What is needed. Return each record shown below exactly, with none omitted.

Given data.
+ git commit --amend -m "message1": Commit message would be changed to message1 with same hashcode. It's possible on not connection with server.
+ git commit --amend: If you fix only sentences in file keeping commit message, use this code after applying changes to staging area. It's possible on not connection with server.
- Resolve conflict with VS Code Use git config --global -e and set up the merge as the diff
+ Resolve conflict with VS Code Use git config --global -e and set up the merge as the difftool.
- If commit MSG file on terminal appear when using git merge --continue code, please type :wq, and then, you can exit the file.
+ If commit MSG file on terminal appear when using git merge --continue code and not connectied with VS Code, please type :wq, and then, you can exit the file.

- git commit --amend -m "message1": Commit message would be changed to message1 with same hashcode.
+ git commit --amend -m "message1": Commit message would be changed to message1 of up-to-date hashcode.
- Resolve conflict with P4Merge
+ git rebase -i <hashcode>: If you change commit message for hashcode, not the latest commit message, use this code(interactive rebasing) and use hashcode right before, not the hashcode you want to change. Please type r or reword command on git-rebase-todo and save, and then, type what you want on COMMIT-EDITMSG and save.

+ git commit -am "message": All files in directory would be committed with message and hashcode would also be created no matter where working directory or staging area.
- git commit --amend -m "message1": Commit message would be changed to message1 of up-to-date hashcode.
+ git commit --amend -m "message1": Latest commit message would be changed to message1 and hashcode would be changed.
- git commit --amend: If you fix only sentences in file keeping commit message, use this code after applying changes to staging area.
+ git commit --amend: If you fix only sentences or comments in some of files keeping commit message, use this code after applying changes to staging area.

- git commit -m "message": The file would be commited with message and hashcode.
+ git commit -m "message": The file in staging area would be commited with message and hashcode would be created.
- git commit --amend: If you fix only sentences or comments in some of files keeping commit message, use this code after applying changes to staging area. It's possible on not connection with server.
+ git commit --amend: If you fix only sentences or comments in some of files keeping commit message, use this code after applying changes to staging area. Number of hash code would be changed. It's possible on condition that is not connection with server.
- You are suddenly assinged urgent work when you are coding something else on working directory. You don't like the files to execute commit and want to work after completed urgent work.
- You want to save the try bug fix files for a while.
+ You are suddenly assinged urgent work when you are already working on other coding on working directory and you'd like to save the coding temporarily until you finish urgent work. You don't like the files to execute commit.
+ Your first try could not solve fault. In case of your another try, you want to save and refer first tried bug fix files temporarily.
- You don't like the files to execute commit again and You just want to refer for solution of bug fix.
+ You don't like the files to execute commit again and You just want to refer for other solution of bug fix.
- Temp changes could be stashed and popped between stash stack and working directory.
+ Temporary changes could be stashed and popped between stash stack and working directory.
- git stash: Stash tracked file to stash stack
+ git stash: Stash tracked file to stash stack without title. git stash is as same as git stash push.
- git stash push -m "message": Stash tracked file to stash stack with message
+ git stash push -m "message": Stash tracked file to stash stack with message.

Answer.
+ git commit --amend -m "message1": Commit message would be changed to message1 with same hashcode. It's possible on not connection with server.
+ git commit --amend: If you fix only sentences in file keeping commit message, use this code after applying changes to staging area. It's possible on not connection with server.
- Resolve conflict with VS Code Use git config --global -e and set up the merge as the diff
+ Resolve conflict with VS Code Use git config --global -e and set up the merge as the difftool.
- If commit MSG file on terminal appear when using git merge --continue code, please type :wq, and then, you can exit the file.
+ If commit MSG file on terminal appear when using git merge --continue code and not connectied with VS Code, please type :wq, and then, you can exit the file.

- git commit --amend -m "message1": Commit message would be changed to message1 with same hashcode.
+ git commit --amend -m "message1": Commit message would be changed to message1 of up-to-date hashcode.
- Resolve conflict with P4Merge
+ git rebase -i <hashcode>: If you change commit message for hashcode, not the latest commit message, use this code(interactive rebasing) and use hashcode right before, not the hashcode you want to change. Please type r or reword command on git-rebase-todo and save, and then, type what you want on COMMIT-EDITMSG and save.

+ git commit -am "message": All files in directory would be committed with message and hashcode would also be created no matter where working directory or staging area.
- git commit --amend -m "message1": Commit message would be changed to message1 of up-to-date hashcode.
+ git commit --amend -m "message1": Latest commit message would be changed to message1 and hashcode would be changed.
- git commit --amend: If you fix only sentences in file keeping commit message, use this code after applying changes to staging area.
+ git commit --amend: If you fix only sentences or comments in some of files keeping commit message, use this code after applying changes to staging area.

- git commit -m "message": The file would be commited with message and hashcode.
+ git commit -m "message": The file in staging area would be commited with message and hashcode would be created.
- git commit --amend: If you fix only sentences or comments in some of files keeping commit message, use this code after applying changes to staging area. It's possible on not connection with server.
+ git commit --amend: If you fix only sentences or comments in some of files keeping commit message, use this code after applying changes to staging area. Number of hash code would be changed. It's possible on condition that is not connection with server.
- You are suddenly assinged urgent work when you are coding something else on working directory. You don't like the files to execute commit and want to work after completed urgent work.
- You want to save the try bug fix files for a while.
+ You are suddenly assinged urgent work when you are already working on other coding on working directory and you'd like to save the coding temporarily until you finish urgent work. You don't like the files to execute commit.
+ Your first try could not solve fault. In case of your another try, you want to save and refer first tried bug fix files temporarily.
- You don't like the files to execute commit again and You just want to refer for solution of bug fix.
+ You don't like the files to execute commit again and You just want to refer for other solution of bug fix.
- Temp changes could be stashed and popped between stash stack and working directory.
+ Temporary changes could be stashed and popped between stash stack and working directory.
- git stash: Stash tracked file to stash stack
+ git stash: Stash tracked file to stash stack without title. git stash is as same as git stash push.
- git stash push -m "message": Stash tracked file to stash stack with message
+ git stash push -m "message": Stash tracked file to stash stack with message.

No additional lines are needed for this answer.